КОНЕЦ 80-Х

We use cookies. Read the Privacy and Cookie Policy

КОНЕЦ 80-Х

Мои визиты в Вильню-Вильно-Вильнюс случались все чаще. Коротая ночи то на вокзале, то у Лявона Луцкевича (сына того Луцкевича, коренного жителя Города, который из своих шестидесяти отсутствовал здесь только десять лет, был, как говорит, «на курорте»), то на стульях во дворце профсоюзов на Туровой горе между днями работы учредительного съезда БНФ («Саюдис» дал тогда помещение гонимой в БССР организации), я думал о том, что свой дом и своя постель мне нужнее здесь. Времена менялись, и нужно было довести до конца свое личное испытание формулы «лучше там, где нас нет».
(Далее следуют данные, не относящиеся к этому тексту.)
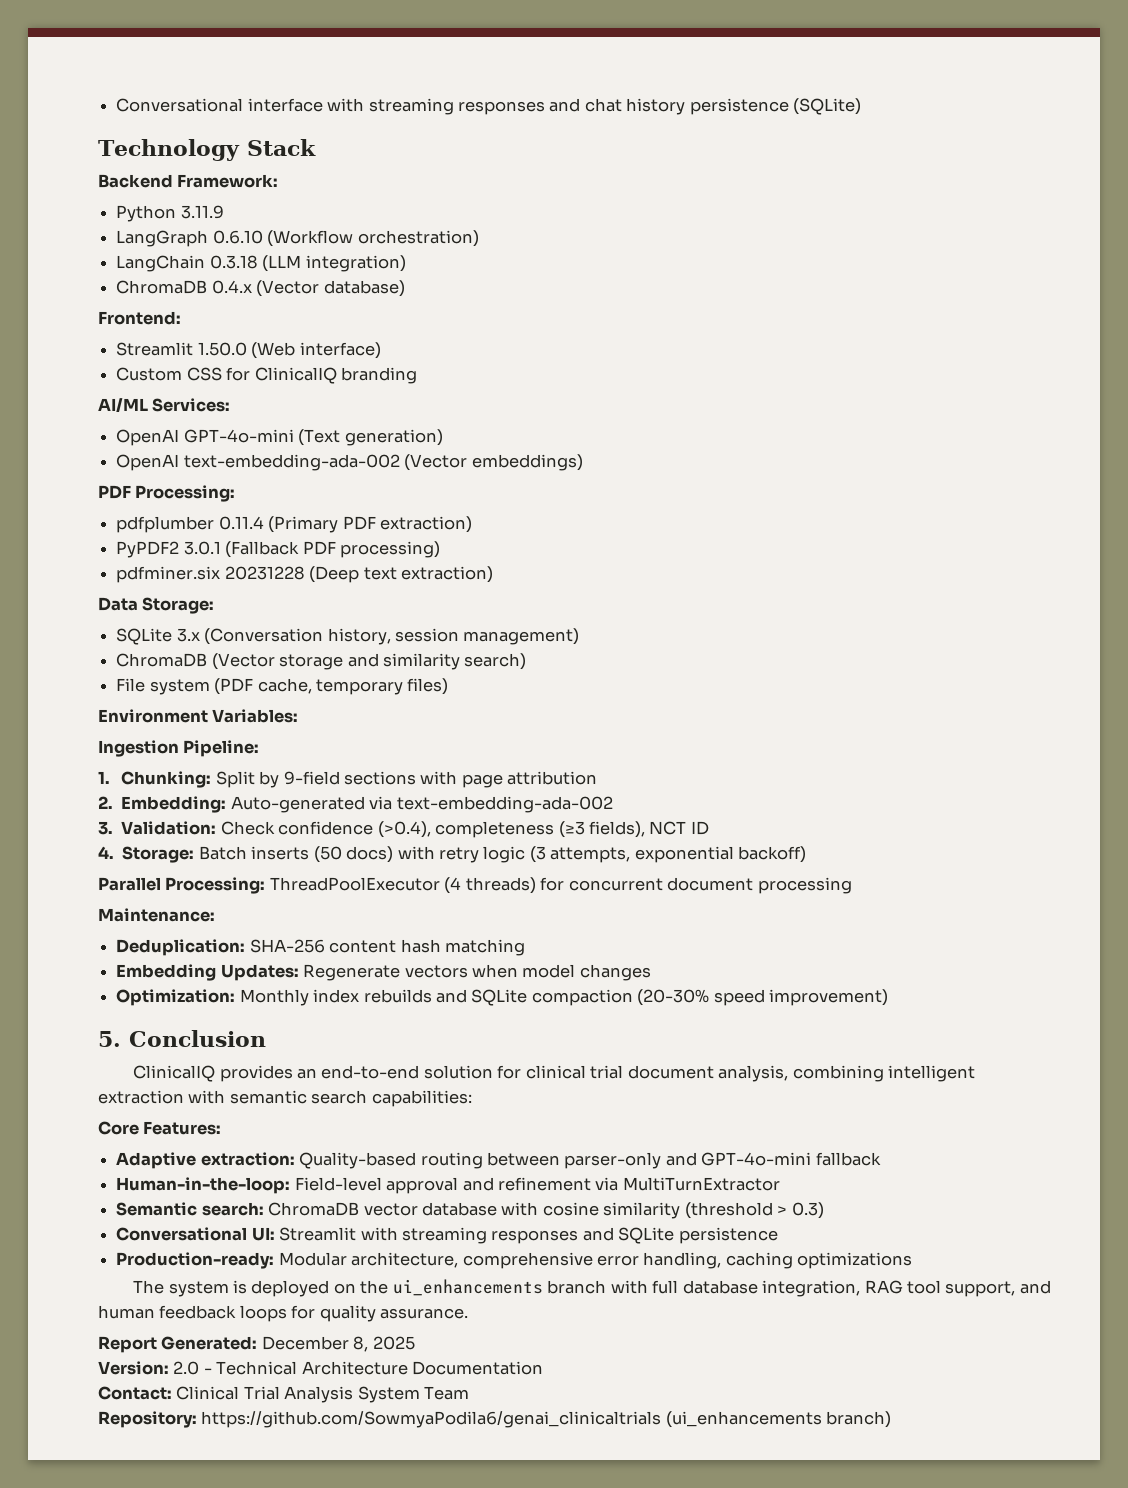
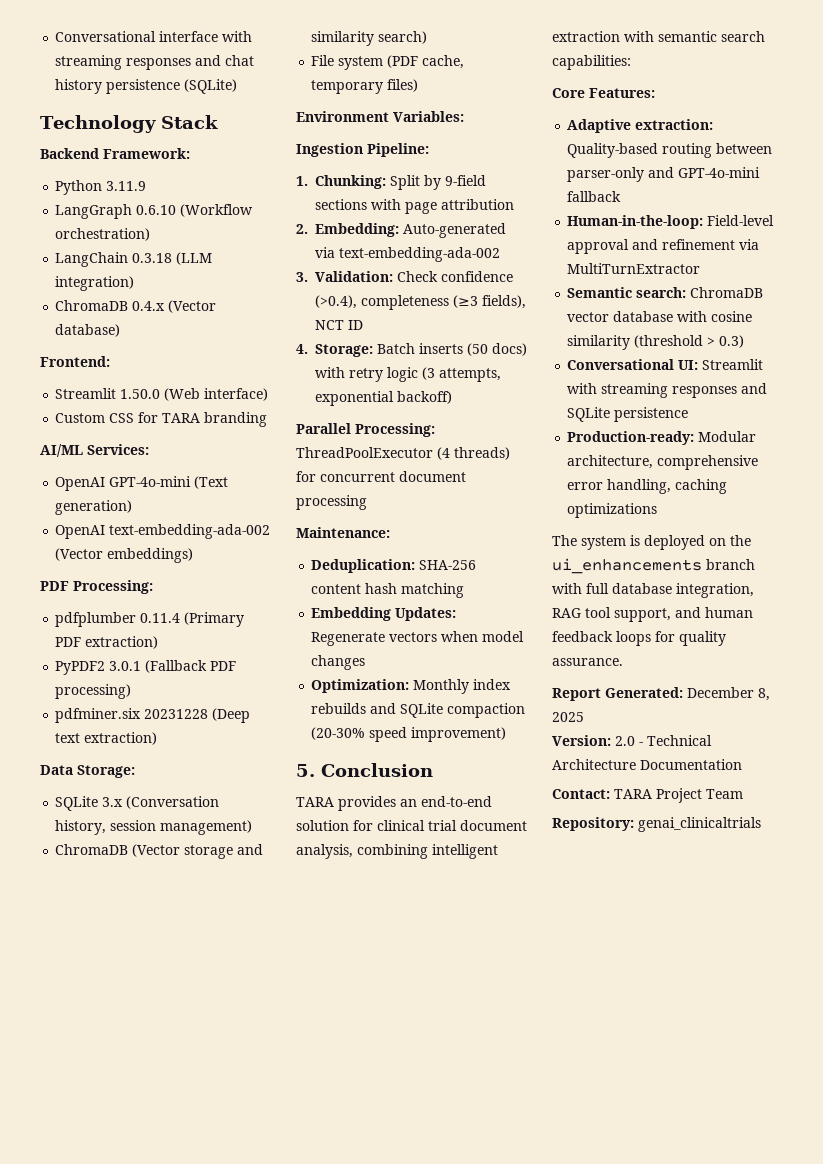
- Custom CSS for ClinicalIQ branding
+ Custom CSS for TARA branding
- ClinicalIQ provides an end-to-end solution for clinical trial document analysis, combining intelligent extraction with semantic search capabilities:
+ TARA provides an end-to-end solution for clinical trial document analysis, combining intelligent extraction with semantic search capabilities:
- Contact: Clinical Trial Analysis System Team
+ Contact: TARA Project Team
- Repository: https://github.com/SowmyaPodila6/genai_clinicaltrials (ui_enhancements branch)
+ Repository: genai_clinicaltrials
По сути это была формула той рождающейся несоветской Беларуси, которая для многих гуманитариев тех лет становилась синонимом вожделенной Свободы. Еще в студенческие годы мои ровесники- художники заявили ее как свой принцип. Мол, белорус чего-то достигнет в творчестве лишь тогда, когда, уподобившись Максиму Богдановичу, откуда-то издалека увидит Беларусь, вблизи почти невидимую и неощутимую. Позже подобные принципы были названы внутренней эмиграцией.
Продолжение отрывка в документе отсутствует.